Андрей Виссарионович выбрался из-за стола. При этом он случайно задел рамку с фотографией. Она упала на стол, и Старыгин увидел, что на снимке запечатлены не дети и не внуки Бромелиуса, а великолепный кот – пушистый, черный, с белым пятном на морде, придающим ему несколько разбойничье выражение.
– Какой красавец! – не сдержал Дмитрий Алексеевич восхищенного возгласа.
– Это мой Серафим! А вы тоже кошатник? – оживился Бромелиус.
– Еще какой! – И Старыгин предъявил фотографию своего рыжего Василия, с которой он никогда не расставался.
Андрей Виссарионович отчего-то пригорюнился, однако повел Старыгина по коридорам старинного особняка.
Действительно, Дмитрий Алексеевич не увидел здесь ничего, представляющего для него интерес, не говоря уже об ампирной горке и столике гефидон, запечатленном на эскизах Боровиковского к портрету Нарышкиной.
Экскурсия уже подходила к концу, когда Бромелиус, тяжело вздохнув, проговорил:
– Расстраивает меня Серафим! Несколько дней уже не ест, не играет… сидит в углу дивана, такой грустный… вы, как котовладелец, должны меня понять…
– Что вы говорите? – переполошился Старыгин. – А ветеринара вызывали?
– Разумеется! Но ветеринар попался какой-то невнимательный и, извиняюсь, бестактный. Сказал, что это у Симы возрастное и чтобы я не обращал внимания… а как я могу не обращать внимания? Это же мое самое любимое существо!

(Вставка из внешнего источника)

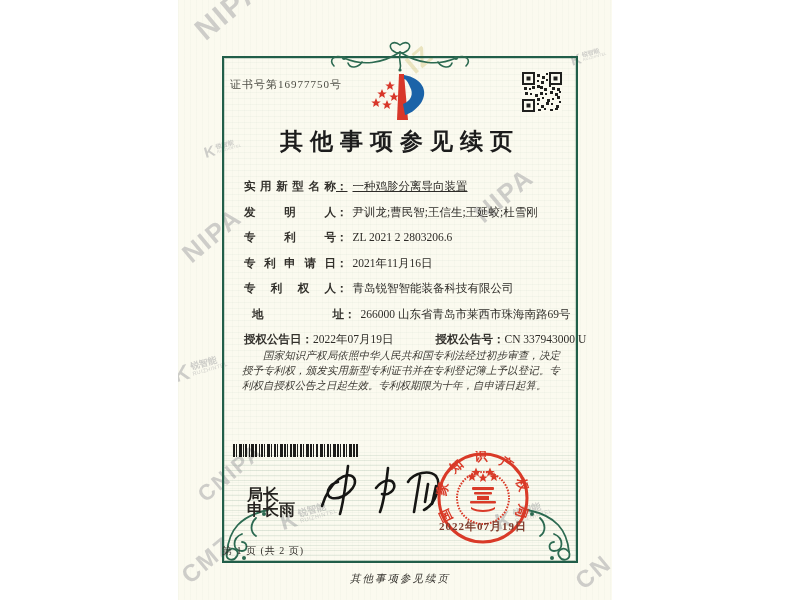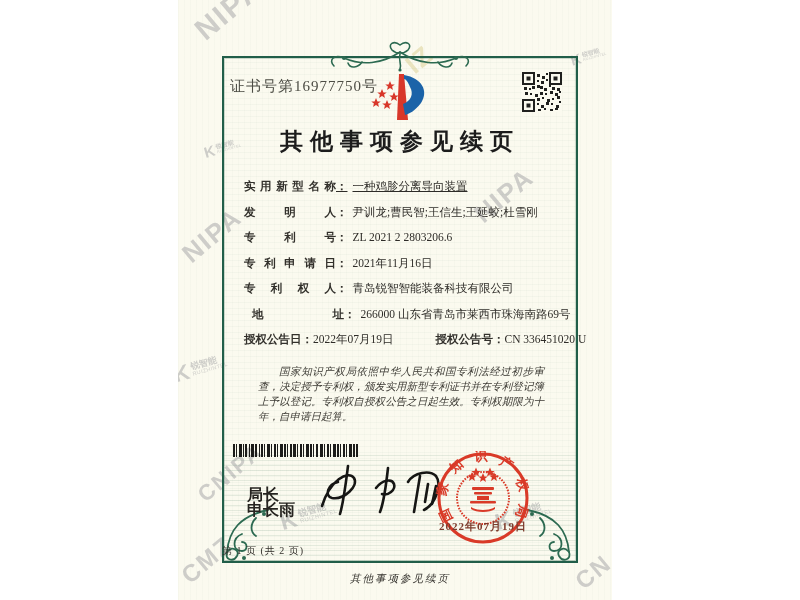--- a/index.html
+++ b/index.html
@@ -45,7 +45,7 @@
   .corner.left{left:42px;top:506px;}
   .corner.right{left:346px;top:506px;transform:scaleX(-1);}
   
-  .cert-no{position:absolute;left:52px;top:77px;font-size:15px;color:#4c4c44;letter-spacing:1px;}
+  .cert-no{position:absolute;left:52px;top:77px;font-size:11px;color:#4c4c44;letter-spacing:1px;}
   .qr{position:absolute;left:344px;top:72px;}
   .logo{position:absolute;left:188px;top:73px;}
   .title{

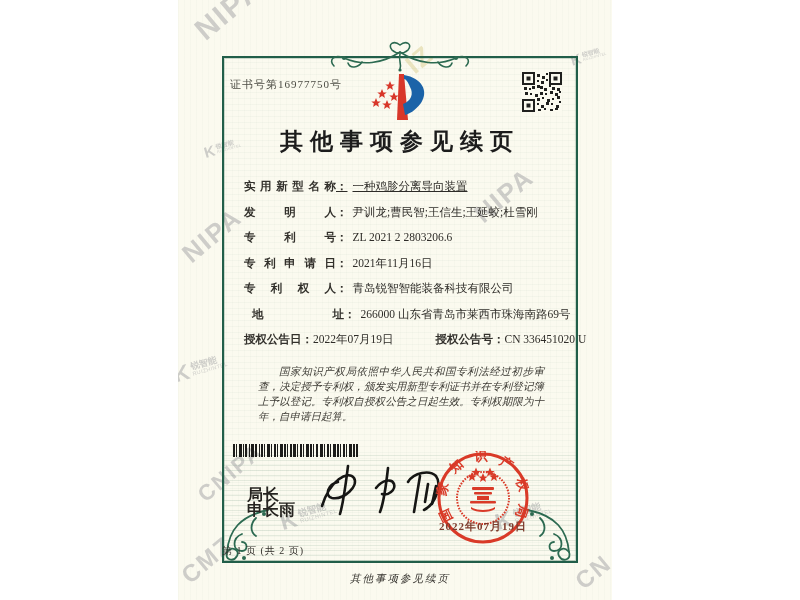--- a/index.html
+++ b/index.html
@@ -249,7 +249,7 @@
     <span class="flabel">地址</span><span class="fcolon">：</span><span class="fvalue">266000 山东省青岛市莱西市珠海南路69号</span>
   </div>
   <div class="grantrow" style="top:332px;">
-    <span class="glabel">授权公告日</span><span class="glabel">：</span><span>2022年07月19日</span><span class="sep"></span><span class="glabel">授权公告号</span><span class="glabel">：</span><span>CN 336451020 U</span>
+    <span class="glabel">授权公告日</span><span class="glabel">：</span><span>2022年07月19日</span><span class="sep"></span><span class="glabel">授权公告号</span><span class="glabel">：</span><span>CN 337943000 U</span>
   </div>
 
   <div class="paras">

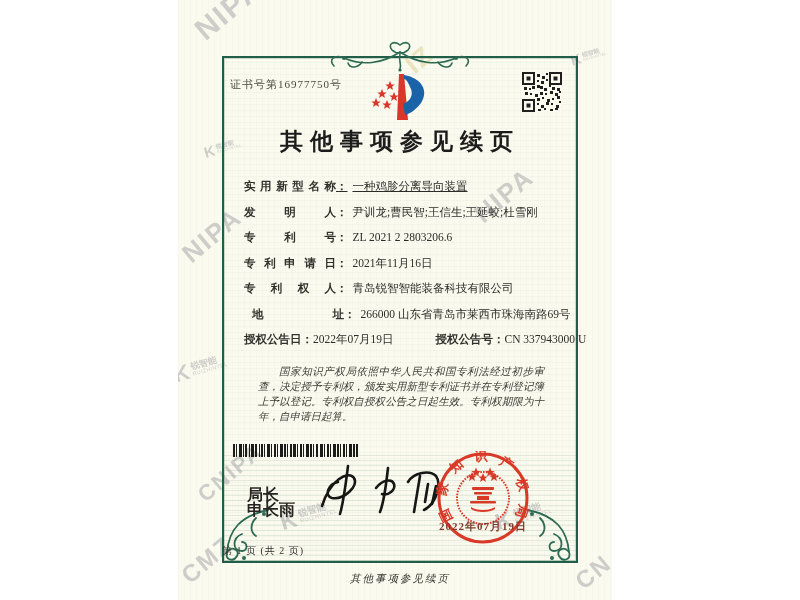--- a/index.html
+++ b/index.html
@@ -63,7 +63,7 @@
   
   .paras{position:absolute;left:64px;top:348px;width:318px;font-size:10.5px;line-height:15px;
          color:#3c3a34;font-style:italic;text-align:justify;}
-  .paras p{margin:16px;text-indent:2em;}
+  .paras p{margin:0;text-indent:2em;}
   
   .barcode{position:absolute;left:55px;top:444px;}
   .signoff{position:absolute;left:69px;top:487px;font-size:16px;color:#262420;line-height:15px;font-weight:bold;}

– Я вас очень понимаю! – искренне проговорил Дмитрий Алексеевич, у которого мелькнула некая корыстная мысль. – А сколько ему лет, вашему Серафиму?

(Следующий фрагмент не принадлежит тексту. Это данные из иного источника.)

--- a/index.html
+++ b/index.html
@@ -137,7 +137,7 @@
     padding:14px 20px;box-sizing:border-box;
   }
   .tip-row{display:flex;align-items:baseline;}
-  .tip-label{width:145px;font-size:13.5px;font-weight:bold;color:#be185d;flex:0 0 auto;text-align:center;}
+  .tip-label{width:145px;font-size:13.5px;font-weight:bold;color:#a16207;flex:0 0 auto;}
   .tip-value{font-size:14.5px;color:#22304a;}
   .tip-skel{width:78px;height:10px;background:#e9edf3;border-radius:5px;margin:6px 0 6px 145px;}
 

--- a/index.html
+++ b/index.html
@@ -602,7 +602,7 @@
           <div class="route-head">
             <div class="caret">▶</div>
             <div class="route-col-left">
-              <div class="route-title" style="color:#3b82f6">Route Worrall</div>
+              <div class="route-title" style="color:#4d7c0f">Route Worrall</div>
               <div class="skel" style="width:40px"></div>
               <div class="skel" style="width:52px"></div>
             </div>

– Четырнадцать! – гордо ответил Бромелиус. – Но он в очень хорошей форме.
– Я бы хотел на него взглянуть! – решительно заявил Дмитрий Алексеевич. – Знаете, кое-какой опыт у меня все же есть.
– Я вам буду очень признателен! – оживился Бромелиус. – Если вы не против, поедем прямо сейчас. Я живу совсем недалеко, за двадцать минут доберемся.
– А как же работа? – удивился Старыгин.
– Моя основная работа – привлекать в фирму клиентов, а не сидеть у себя в кабинете.
По дороге Старыгин попросил остановиться возле зоомагазина и купил там пакет свежей травы.
– Травка – это самое лучшее лекарство для кота! – заявил он авторитетно.
– Не знаю, будет ли он ее есть? – засомневался Бромелиус. – Он даже свои любимые лакомства в рот не берет.
Ехали они действительно недолго.
Бромелиус жил в хорошем «сталинском» доме неподалеку от Смольного.
Поднявшись на третий этаж, они вошли в просторную квартиру, где царил такой стерильный порядок, какой бывает только в доме старых убежденных холостяков.
– Серафим! Сима! – позвал хозяин, едва переступив через порог. – Вот видите, он даже не отзывается! А раньше непременно встречал меня у дверей.
Они прошли в гостиную, и первое, что Старыгин увидел, был изящный круглый столик на одной ножке в стиле ампир – тот самый гефидон, который он знал по рисунку Боровиковского. Не веря в свою удачу, Дмитрий Алексеевич едва удержался, чтобы не устремиться прямиком к этому столику.
«Не ошибся старый дворецкий! – подумал он, вовремя остановившись и сдержав свой порыв. – Как он и предполагал, комиссар Бромелиус не отдал гефидон детдомовцам, а забрал его к себе домой. Ну, зато столик и сохранился до наших дней».